Nel Paese persiste la politica degli egoismi e delle ideologie, si è in presenza di politica tossica per le libertà e per la democrazia, capace di generare danno esistenziale nei cittadini esposti. Da qui la necessità di un progetto di politica alternativa per la tutela del benessere comune.

 

Inviato al Ministero dello Sviluppo economico
RA N.2/010411

A Roma il Ministro dello Sviluppo economico, nel ruolo di garante, è impegnato su più fronti per la cessione a Gita Holding di asset Syndial Eni, cessione legata all’acquisizione da parte del Fondo svizzero della commissariata Vinyls Italia. Intanto è stata avviata la procedura di capitalizzazione. La trattativa, però, resta difficile e complessa.
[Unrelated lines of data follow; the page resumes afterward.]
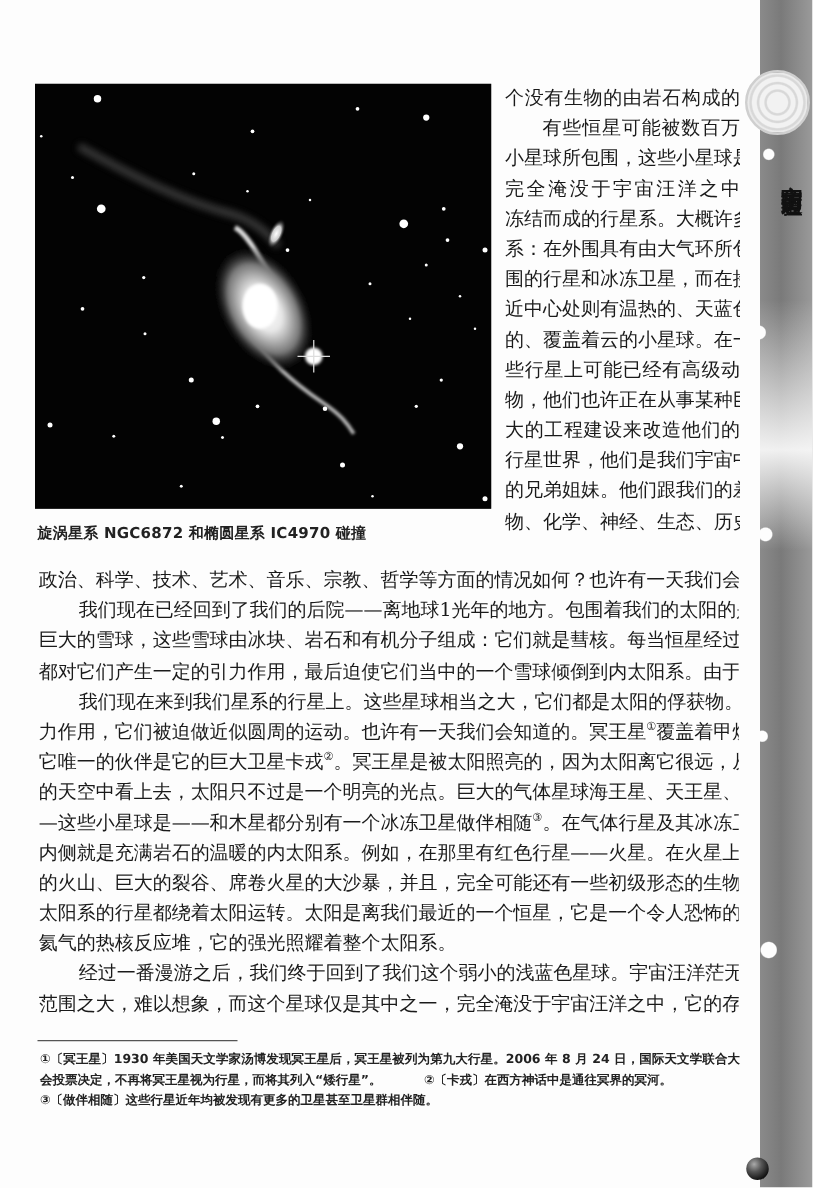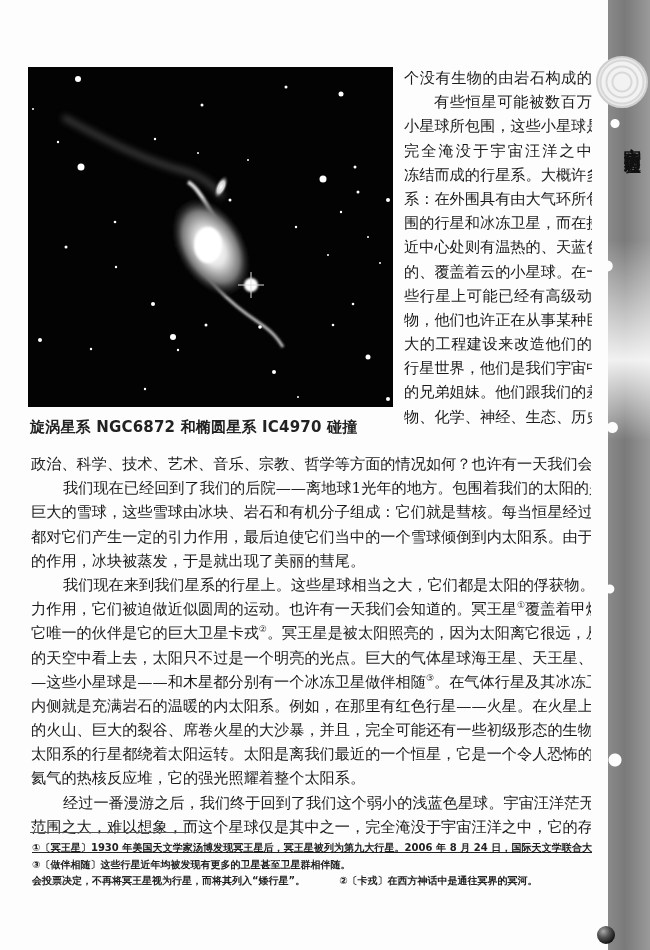"旋涡星系 NGC6872 和椭圆星系 IC4970 碰撞" .caption { font-size: 15px -> 12px }
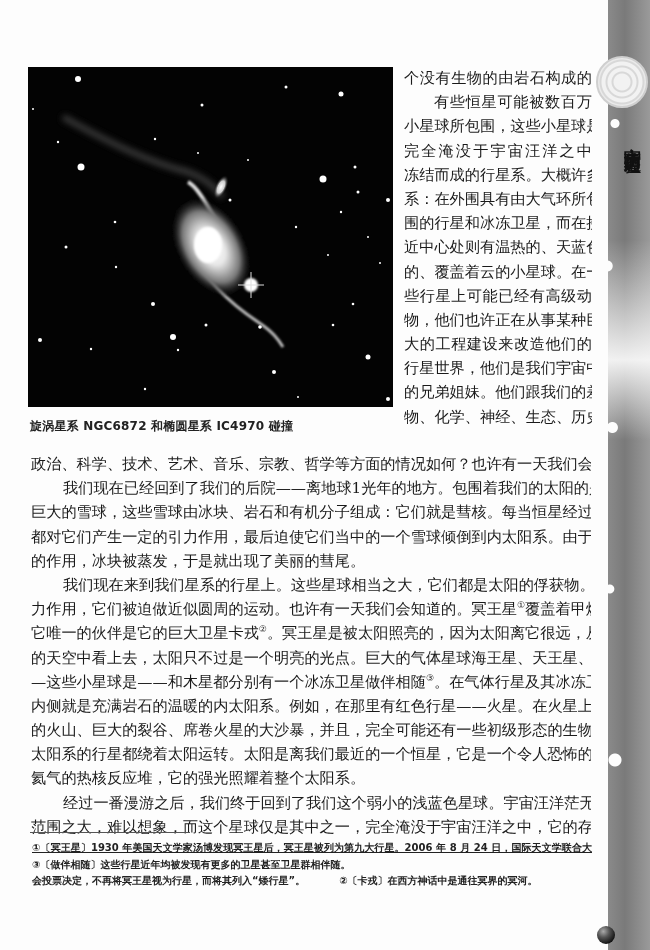"的作用，冰块被蒸发，于是就出现了美丽的彗尾。" span.line { html: <span>的作用，冰块被蒸发，于是就出现了美丽的彗尾。</span> -> none }
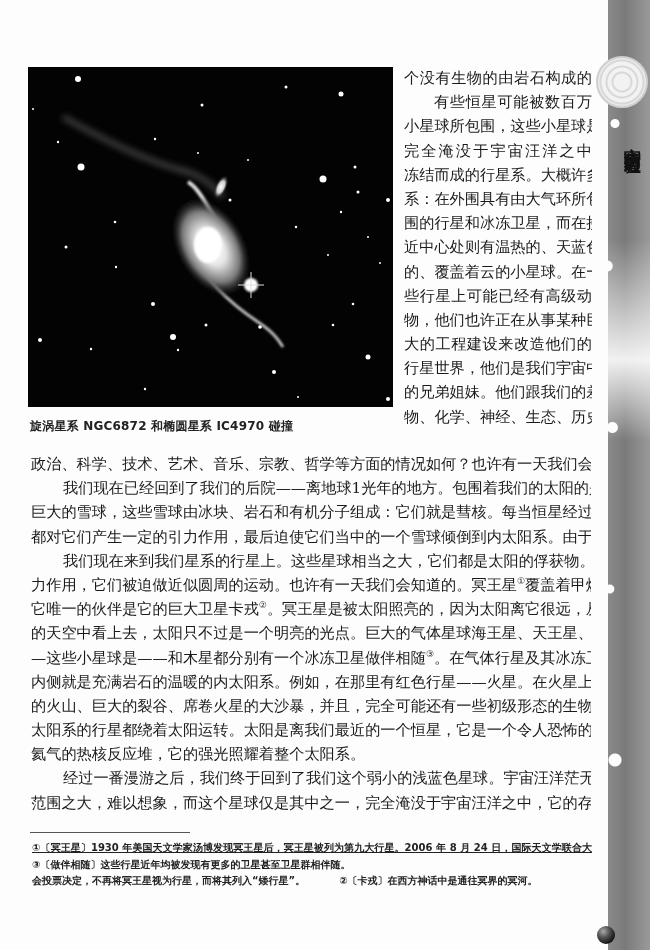"①〔冥王星〕1930" .footnotes .fn-line.justify { text-decoration: underline -> none }
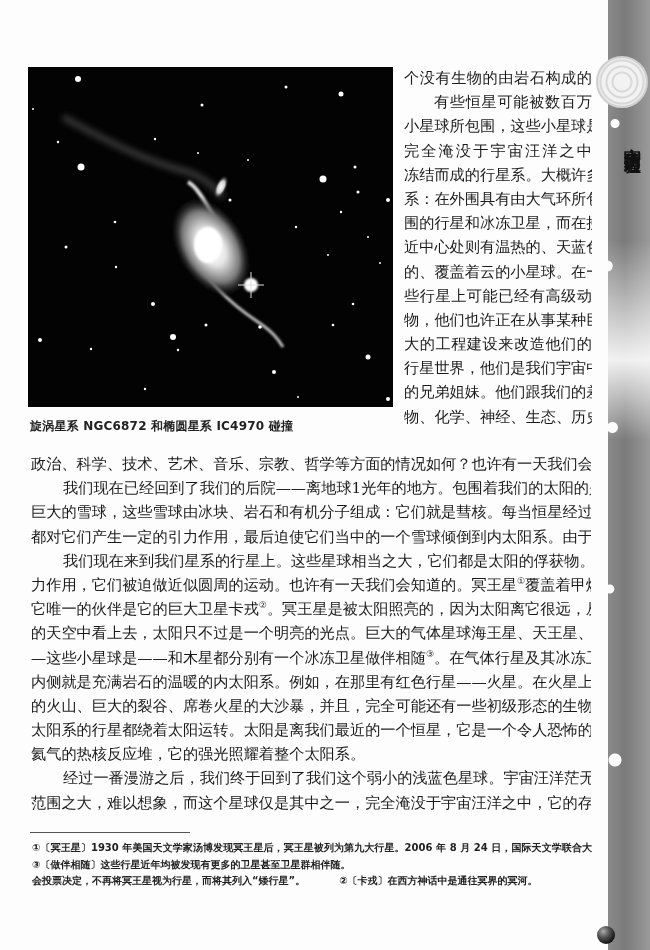"③〔做伴相随〕这些行星近年均被发现有更多的卫星甚至卫星群相伴随。" span.fn-line { order: before "会投票决定，不再将冥王星视为行星，而将其列入“矮行星”。" -> after "会投票决定，不再将冥王星视为行星，而将其列入“矮行星”。" }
E’ un piacere non conoscere i sindacalisti che hanno accusato il ministro Paolo Romani di ‘’non avere né idee, né competenze’’. Credono questi sindacalisti di aver idee e competenze? I fatti dimostrano che non hanno saputo tutelare né la salute dei lavoratori esposti al CVM-PVC, né i posti di lavoro. Susanna Camusso ha partecipato a Mestre alla manifestazione regionale su lavoro e diritti.  E’ un segno di solidarietà; però, non basta. La Segretaria nazionale CGIL ha il dovere di proporre soluzioni condivise, permanenti e alternative alla crisi Vinyls. Altrettanto vale per le Segreterie nazionali CISL e UIL. Il senatore Pd Casson ha chiesto con insistenza ai ministri dello Sviluppo economico, dell’Ambiente e della Giustizia di ‘’dar segni di vita’’. Da magistrato Casson non crede di aver dato segni di morte alle produzioni CVM-PVC? E’ destino dei lavoratori CVM-PVC essere esposti o al rischio della fame o al rischio del cancro.

Il senatore Pd Mercatali con un’interpellanza ha chiesto al Governo di rispondere sulla vertenza Vinyls. E’ un altro segno di solidarietà; però, non basta. In una seduta consiliare, quando Mercatali era sindaco della nostra Città, condivise e riprese una mia affermazione ‘’Eni ha un debito con Ravenna’’. I fatti e misfatti della Chimica sono noti: prima occupazione, poi cassa integrazione, inquinamento persistente del territorio, morti per il lavoro. Il senatore Mercatali ha il dovere istituzionale di intercettare le aspettative esplicite e implicite dei cittadini cassaintegrati. Ha l’autorità, l’autorevolezza e ragioni da spendere per incalzare Eni. Efficace l’azione del consigliere regionale Pdl Bazzoni. Ha fatto incontrare a Ravenna il sottosegretario Saglia, Ministero dello sviluppo economico, con lavoratori Vinyls e rappresentanze sindacali. Ho visto sfilare l’immagine del sindaco di Ravenna sul silo Vinyls, Matteucci era senza maschera e casco protettivi; poi il resto aria fritta. Lo sviluppo della nostra Città dipende anche dalla ‘’soluzione Vinyls’’. Si tratta del nostro futuro, del futuro dei nostri figli.  

I cassaintegrati Vinyls di Ravenna, Marghera e Porto Torres devono, innanzitutto, prendere coscienza che la loro sorte è anche nelle mani di chi non riesce a passare dalle parole ai fatti, dalla politica degli egoismi e delle ideologie alla politica intesa come servizio per il cittadino. Conviene attivarsi per la costituzione di un Gruppo di lavoro dove tutti devono fare la loro parte. Componenti: Sindaci delle tre città, Eni, Autorità per il territorio, CGIL, CISL, UIL. Obiettivo: orientare l’operazione Vinyls verso una soluzione condivisa e permanente.

V.V.I - Nel Sistema di gestione "Amministrazione Comune Ravenna" sono state rilevate tre non conformità, di cui due gravi. Lo sviluppo del territorio, obiettivo prefissato, non viene perseguito con efficacia. Le responsabilità e le competenze delle risorse umane disponibili non sono utilizzate adeguatamente  (Attività produttive, Ambiente e sicurezza). La Gestione non persegue il miglioramento continuo.